Em 1º de junho de 1310, a beguina francesa Marguerite Porete foi queimada em Paris como herege. Seu livro "Miroir des Âmes Simples", publicado em português sob o título "O Espelho das Almas Simples" pela editora Vozes, é parte de uma tradição de textos místicos dos séculos 13 e 14 que narram experiências de contato direto com Deus.
A Inquisição tinha razão em condená-la? Em 1313, em Viena, o documento de condenação das beguinas –termo que designava mulheres que eram religiosas, mas não freiras oficialmente– as acusava de um erro teológico crasso: a confusão de substâncias.
Antes de examinar o suposto erro de Marguerite Porete, e antes que as gralhas comecem a gritar, deixemos claro que homens também foram condenados pela Inquisição no mesmo período. Entre eles, um dominicano muito famoso, o filósofo alemão Eckhart de Hochheim, conhecido como Mestre Eckhart. Quando sua condenação foi oficializada, em março de 1329, ele já estava morto há quase um ano.
É bem possível que Eckhart tenha sido influenciado por Porete, já que quando a beguina foi julgada e presa em Paris, entre 1308 e 1310, ela ficou presa na casa em que o inquisidor viria a morar cerca de dois anos depois. Quem lê os escritos de Porete e de Eckhart vê a semelhança entre os dois.
A mística renana, assim conhecida por estar associada à região do rio Reno, que atravessa a Europa, tinha mesmo ares heréticos. Os erros de Eckhart são próximos daqueles cometidos por Porete.
A pergunta que não quer calar é: o fato de Porete ser uma mulher ajudou a condená-la? Provavelmente sim. Mesmo que outras mulheres que escreveram ideias iguais às dela, mas que eram de berços nobres, tenham escapado da fogueira. É o caso da famosa Hadewijch de Antuérpia, ativa por volta de 1250, integrante da poderosa família de Brabant, conhecida pelo aristotélico latino Siger de Brabant, que já tivera problemas com a Inquisição no século 13.

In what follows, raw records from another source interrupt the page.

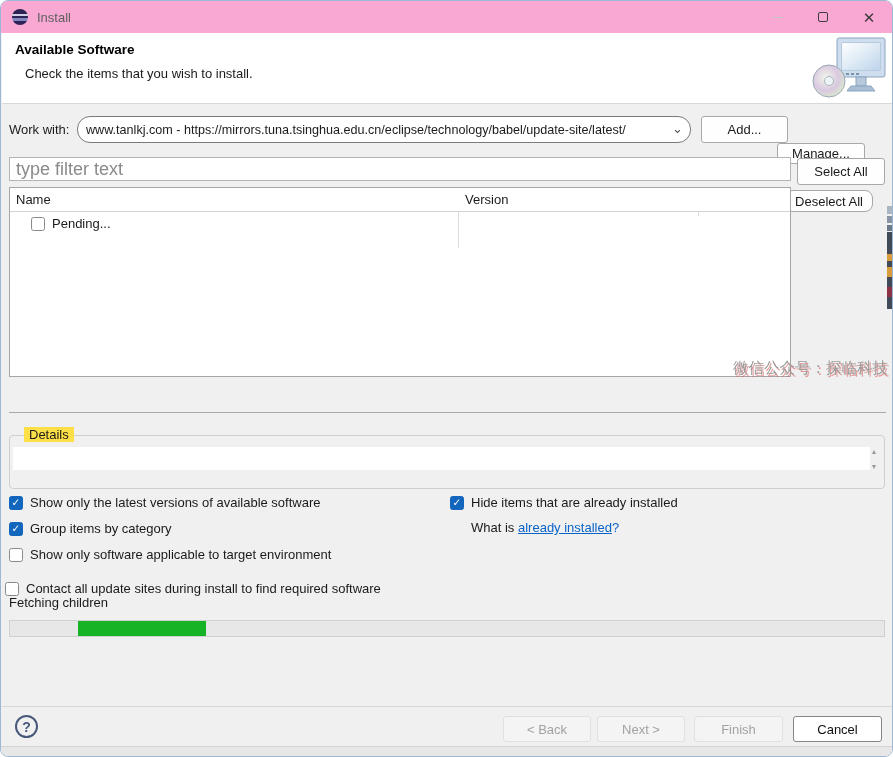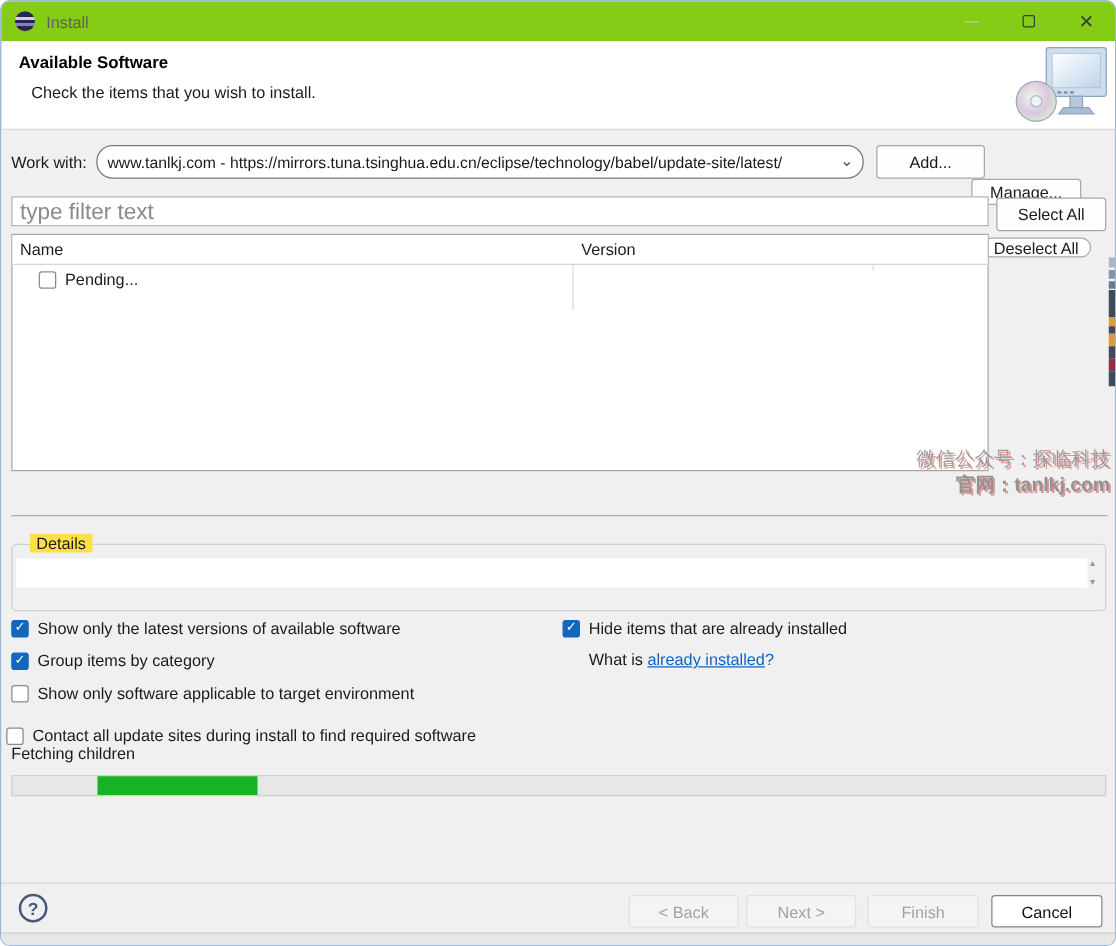--- a/index.html
+++ b/index.html
@@ -7,21 +7,21 @@
   body { font-family: "Liberation Sans", sans-serif; font-size: 13px; color:#1a1a1a; }
 
   #win {
     position: relative; width: 893px; height: 757px;
     background:#f0f0f0; border:1px solid #9cb8d4; border-radius:8px;
     overflow:hidden;
   }
 
   
   .titlebar { position:absolute; left:0; top:0; width:100%; height:32px;
-    background:#84cc16; display:flex; align-items:center; }
+    background:#f9a8d4; display:flex; align-items:center; }
   .app-icon { width:16px; height:16px; border-radius:50%; margin-left:11px;
     background:linear-gradient(180deg,#2c2255 0 30%,#cfd0e6 30% 44%,#2c2255 44% 58%,#8284bd 58% 72%,#2c2255 72%); }
   .title-text { margin-left:9px; color:#5f5f5f; font-size:13px; }
   .win-controls { position:absolute; right:0; top:0; height:32px; display:flex; }
   .win-btn { width:46px; height:32px; display:flex; align-items:center; justify-content:center; }
   .min-glyph { width:11px; height:0; border-top:1px solid #c3c3c3; }
   .max-glyph { width:10px; height:10px; border:1px solid #3c3c3c; border-radius:2px; }
   .close-glyph { font-size:15px; color:#3c3c3c; line-height:1; }
 
   
@@ -37,21 +37,21 @@
     background:#fff; border:1px solid #7a7a7a; border-radius:13px;
     display:flex; align-items:center; padding:0 22px 0 8px; }
   .combo-value { white-space:nowrap; overflow:hidden; font-size:12.6px; }
   .combo-chevron { position:absolute; right:7px; top:4px; color:#555; font-size:13px; }
   .btn { background:#fefefe; border:1px solid #a8a8a8; border-radius:3px;
     font-family:"Liberation Sans",sans-serif; font-size:13px; color:#1a1a1a;
     display:flex; align-items:center; justify-content:center; }
   #btn-add { position:absolute; left:700px; top:115px; width:87px; height:27px; }
   #btn-manage { position:absolute; left:776px; top:115px; width:88px; height:21px;margin-top:27px; }
   #btn-select-all { position:absolute; left:796px; top:157px; width:88px; height:27px; }
-  #btn-deselect-all { position:absolute; left:784px; top:189px; width:88px; height:16px;border-radius:8px; }
+  #btn-deselect-all { position:absolute; left:784px; top:189px; width:88px; height:22px;border-radius:8px; }
 
   
   .filter { position:absolute; left:8px; top:156px; width:782px; height:24px;
     background:#fff; border:1px solid #b4b4b4; padding:0 6px; font-size:18px;
     font-family:"Liberation Sans",sans-serif; color:#3b82f6; }
   .filter::placeholder { color:#8a8a8a; opacity:1; }
 
   
   .table { position:absolute; left:8px; top:186px; width:782px; height:190px;
     background:#fff; border:1px solid #a6a6a6; }
@@ -184,21 +184,20 @@
       <span class="th-version">Version</span>
     </div>
     <div class="tree-row">
       <span class="cb"></span>
       <span>Pending...</span>
     </div>
   </div>
 
   <div class="watermark">
     <div>微信公众号：探临科技</div>
-    <div class="wm2">官网：tanlkj.com</div>
   </div>
 
   <div class="sliver" style="top:205px; height:8px; background:#aab6c4;"></div>
   <div class="sliver" style="top:215px; height:7px; background:#8795a6;"></div>
   <div class="sliver" style="top:224px; height:6px; background:#6b7a8c;"></div>
   <div class="sliver" style="top:231px; height:22px; background:#414a59;"></div>
   <div class="sliver" style="top:253px; height:7px; background:#d99b3c;"></div>
   <div class="sliver" style="top:260px; height:6px; background:#414a59;"></div>
   <div class="sliver" style="top:266px; height:10px; background:#d99b3c;"></div>
   <div class="sliver" style="top:276px; height:10px; background:#414a59;"></div>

Assim como hoje, quando qualquer homem que for acusado de assédio por uma mulher dificilmente conseguirá escapar do linchamento público por se considerar que todo homem é um estuprador estrutural, na época muita gente achava que toda mulher era demoníaca por natureza. Entendeu? "Por natureza" aqui e "estrutural" ali são sinônimos.

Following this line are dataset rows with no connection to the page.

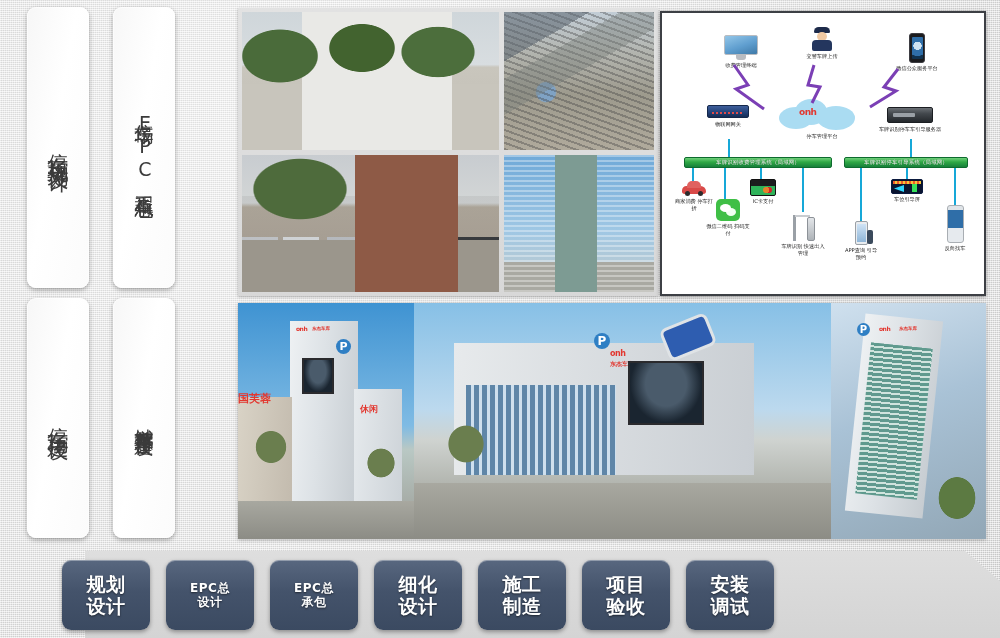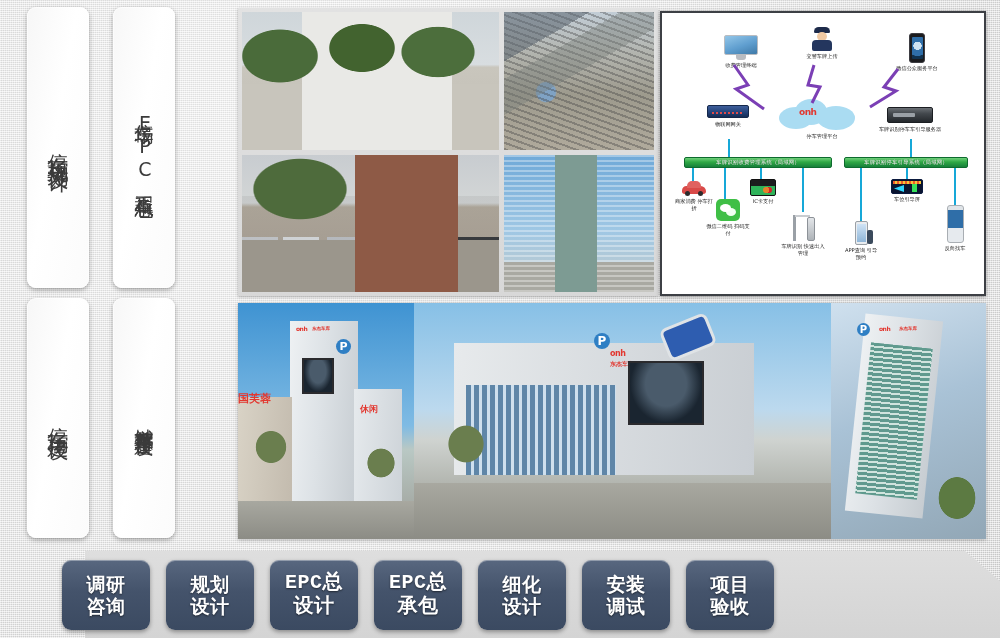--- a/index.html
+++ b/index.html
@@ -219,21 +219,21 @@
     background:linear-gradient(180deg,#58677f 0%,#44536b 45%,#3b4a61 100%);
     box-shadow:0 2px 4px rgba(0,0,0,.35), 0 1px 0 rgba(255,255,255,.35) inset;
     display:flex;align-items:center;justify-content:center;
   }
   .step .lbl{
     color:#ffffff;font-size:19px;font-weight:bold;line-height:1.18;text-align:center;
     text-shadow:0 1px 2px rgba(0,0,0,.55);letter-spacing:.5px;
     font-family:"DejaVu Sans","Liberation Sans",sans-serif;
     white-space:pre-line;
   }
-  .step .lbl.lat{font-size:20px;font-family:Liberation Mono, monospace;}
+  .step .lbl.lat{font-size:12px;}
 </style>
 </head>
 <body>
 
 <div id="root">
 
   <div class="vpanel" style="left:27px;top:7px;width:62px;height:281px;">
     <span class="vtext">停车场规划设计</span>
   </div>
 
@@ -456,43 +456,43 @@
       <div class="tree" style="left:104px;top:170px;width:44px;height:50px;background:radial-gradient(ellipse at 50% 50%,#5c7a42 0 58%,transparent 60%);"></div>
     </div>
 
   </div>
 
   <div class="band"></div>
 
   <div class="steps">
 
     <div class="step">
-      <span class="lbl">调研
-咨询</span>
-    </div>
-    <div class="step">
       <span class="lbl">规划
 设计</span>
     </div>
     <div class="step">
       <span class="lbl lat">EPC总
 设计</span>
     </div>
     <div class="step">
       <span class="lbl lat">EPC总
 承包</span>
     </div>
     <div class="step">
       <span class="lbl">细化
 设计</span>
     </div>
     <div class="step">
+      <span class="lbl">施工
+制造</span>
+    </div>
+    <div class="step">
+      <span class="lbl">项目
+验收</span>
+    </div>
+    <div class="step">
       <span class="lbl">安装
 调试</span>
     </div>
-    <div class="step">
-      <span class="lbl">项目
-验收</span>
-    </div>
 
   </div>
 
 </div>
 
 </body></html>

Bem, afinal, os inquisidores tinham razão ou não?
Antes, mais um detalhe. (Cultive a virtude da paciência, tão importante, principalmente, em tempos ridículos como os nossos.) Quem eram esses inquisidores? De cara, muitos eram dominicanos. Mas por trás do hábito de dominicano, que tipo de pessoa eram esses inquisidores?

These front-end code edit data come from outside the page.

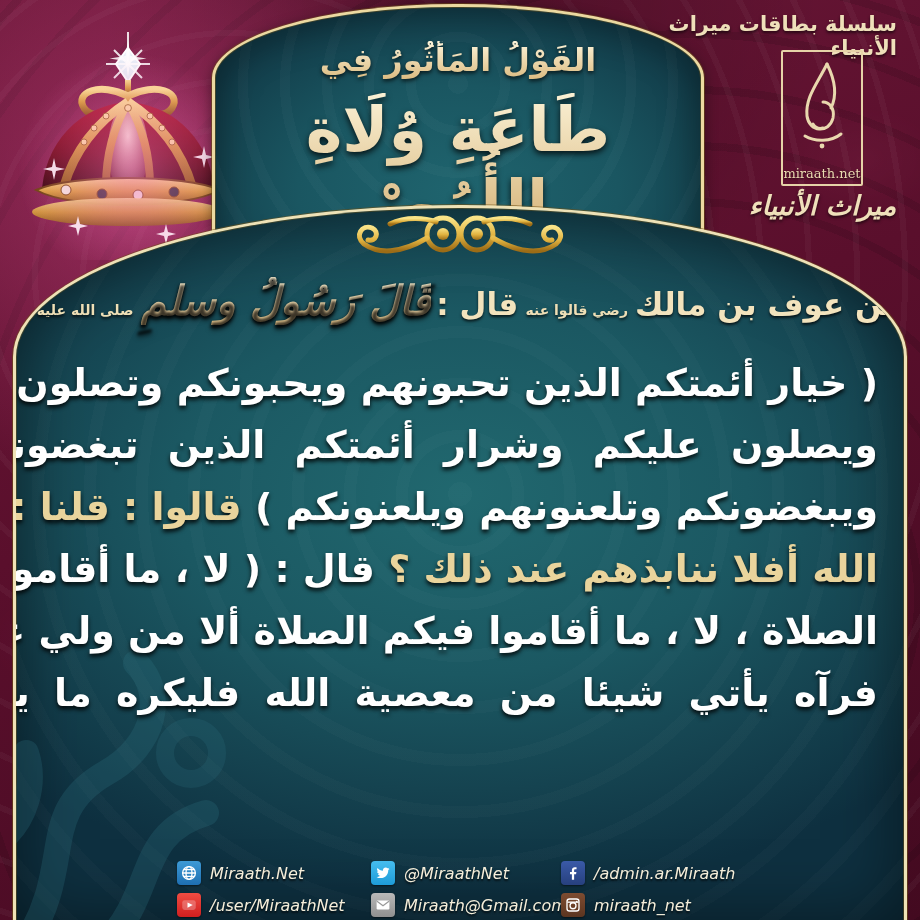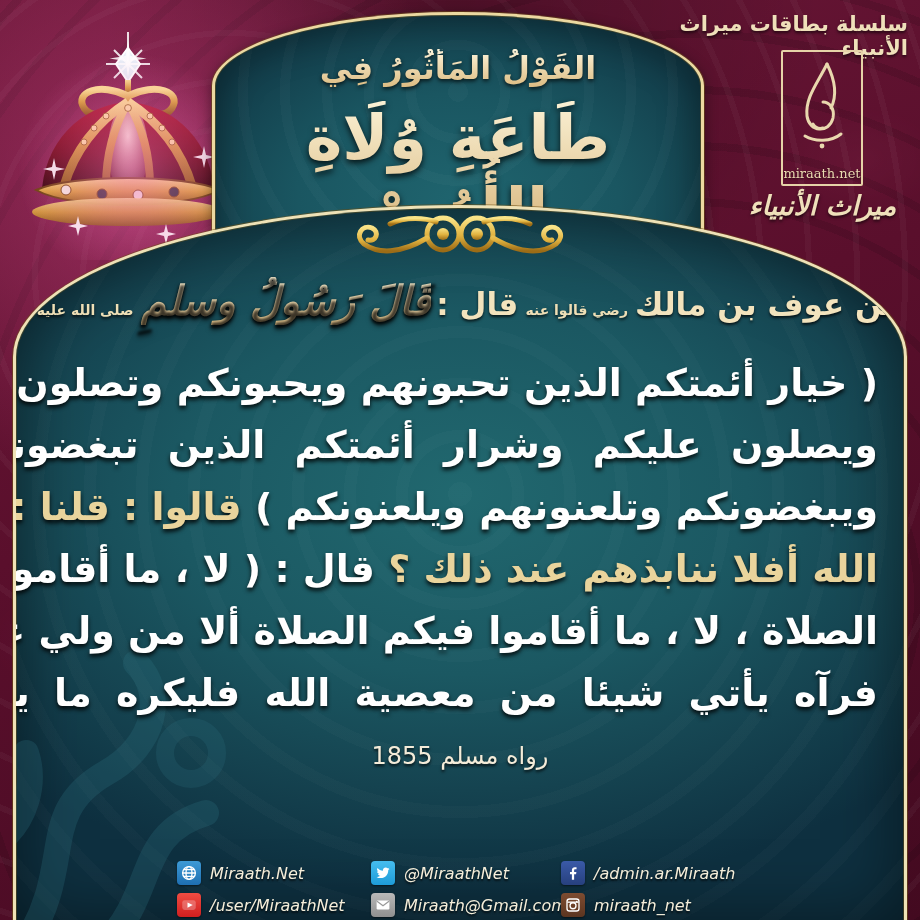--- a/index.html
+++ b/index.html
@@ -17,34 +17,34 @@
   .damask{position:absolute;inset:0;pointer-events:none;opacity:.5;
     background:
       radial-gradient(ellipse 90px 60px at 120px 160px, rgba(255,120,170,.14), transparent 70%),
       radial-gradient(ellipse 110px 70px at 560px 120px, rgba(255,120,170,.10), transparent 70%),
       radial-gradient(ellipse 120px 80px at 860px 160px, rgba(255,120,170,.10), transparent 70%),
       radial-gradient(ellipse 140px 90px at 80px 640px, rgba(255,120,170,.08), transparent 70%);}
   
   .crown-wrap{position:absolute;left:8px;top:30px;width:250px;height:230px;}
   .crown-glow{position:absolute;inset:0;background:radial-gradient(circle at 50% 60%, rgba(240,110,180,.55) 0, rgba(240,110,180,0) 62%);}
   
-  .series{position:absolute;top:12px;right:12px;width:300px;text-align:right;
+  .series{position:absolute;top:12px;right:23px;width:300px;text-align:right;
     color:#efe0ba;font-size:21px;font-weight:bold;direction:rtl;
     text-shadow:0 2px 3px rgba(0,0,0,.6);}
   .logo-box{position:absolute;top:50px;left:781px;width:78px;height:132px;
     border:2px solid #e6d3a8;border-radius:2px;display:flex;flex-direction:column;
     align-items:center;justify-content:flex-end;}
   .logo-site{font-family:"DejaVu Serif",serif;color:#ead9b0;font-size:13px;line-height:20px;
     text-shadow:0 1px 2px rgba(0,0,0,.6);}
   .logo-mark{position:absolute;top:6px;left:50%;transform:translateX(-50%);}
   .logo-wordmark{position:absolute;top:190px;left:730px;width:185px;text-align:center;
     color:#efe0ba;font-size:27px;font-weight:bold;font-style:italic;direction:rtl;
     text-shadow:0 2px 3px rgba(0,0,0,.6);}
   
-  .title-panel{position:absolute;left:212px;top:12px;width:486px;height:256px;
+  .title-panel{position:absolute;left:212px;top:4px;width:486px;height:256px;
     border:3px solid #ecd9a0;border-bottom:none;
     border-radius:243px 243px 0 0 / 74px 74px 0 0;
     box-shadow:0 0 0 1px rgba(110,80,20,.55), 0 4px 14px rgba(0,0,0,.45),
       inset 0 0 0 1px rgba(120,90,25,.5), inset 0 0 40px rgba(0,0,0,.45);
     background:
       repeating-radial-gradient(circle at 50% 30%, rgba(255,255,255,.025) 0 10px, rgba(0,0,0,0) 10px 42px),
       radial-gradient(ellipse 60% 75% at 50% 72%, #1f646e 0%, #1a5661 55%, #123c49 100%);
     text-align:center;direction:rtl;}
   .title-small{margin-top:34px;font-size:32px;font-weight:bold;
     background:linear-gradient(#fdf4da,#dcbc82);-webkit-background-clip:text;background-clip:text;
@@ -242,21 +242,20 @@
         <span class="seg-white">قال : ( لا ، ما أقاموا فيكم</span>
       </div>
       <div class="h-line">
         <span class="seg-white">الصلاة ، لا ، ما أقاموا فيكم الصلاة ألا من ولي عليه وال</span>
       </div>
       <div class="h-line sp2">
         <span class="seg-white">فرآه يأتي شيئا من معصية الله فليكره ما يأتي من</span>
       </div>
     </div>
 
-    <div class="source">رواه مسلم 1855</div>
 
     <div class="footer">
       <div class="f-item">
         <span class="f-ico ic-globe">
           <svg width="18" height="18" viewBox="0 0 24 24" fill="none" stroke="#ffffff" stroke-width="1.8">
             <circle cx="12" cy="12" r="8.5"></circle>
               <ellipse cx="12" cy="12" rx="4" ry="8.5"></ellipse>
             <path d="M3.5 12 h17 M5 7.5 h14 M5 16.5 h14"></path>
           </svg>
         </span>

Eram homens cultos. Dominicanos eram parte da elite intelectual da época, basta lembrar do próprio Eckhart ou do antecessor dele, São Tomás de Aquino, entre tantos outros.
Hoje, esses inquisidores seriam jovens procuradores do Estado, magistrados, acadêmicos, jornalistas, editores de livros, intelectuais em geral. Ainda hoje, como sabemos, essa classe de pessoas adora acusar pessoas, linchá-las e destruir suas carreiras.
Nada de estranho. Já na Idade Média, os acusadores eram da elite intelectual. Quem jogava ovo podre era o povo – hoje seriam os "haters" e militantes nas redes sociais –, mas quem controlava os meios de produção da condenação era a elite, que dominava a linguagem, as teorias, a divulgação dos documentos, enfim, o poder da letra em geral.
Mas, finalmente, os inquisidores tinham razão? Difícil dizer pois há que se levantar questões de contexto. Eu posso entender que tanto Porete como Eckhart erraram por pregar teses contrárias ao entendimento oficial da teologia de então, e ainda assim considerar que a fogueira era excessiva.
Confusão de substâncias é afirmar que nós criaturas temos algo em nós que é feito da mesma "matéria" de que é feita Deus. E segundo a Igreja, Deus nos criou do nada e nós não temos nenhum parentesco com Ele.
Os místicos renanos entendiam que, no clímax da experiência direta com Deus, descobríamos que em nós havia uma centelha divina, e, neste nível, não havia mais diferença entre nós e Deus.
Nas palavras de Porete, quando sentimos o amor puro de Deus, vemos que em nós nada há de matéria de criatura.
Enfim, o gosto por queimar livros e autores ainda nos habita, não?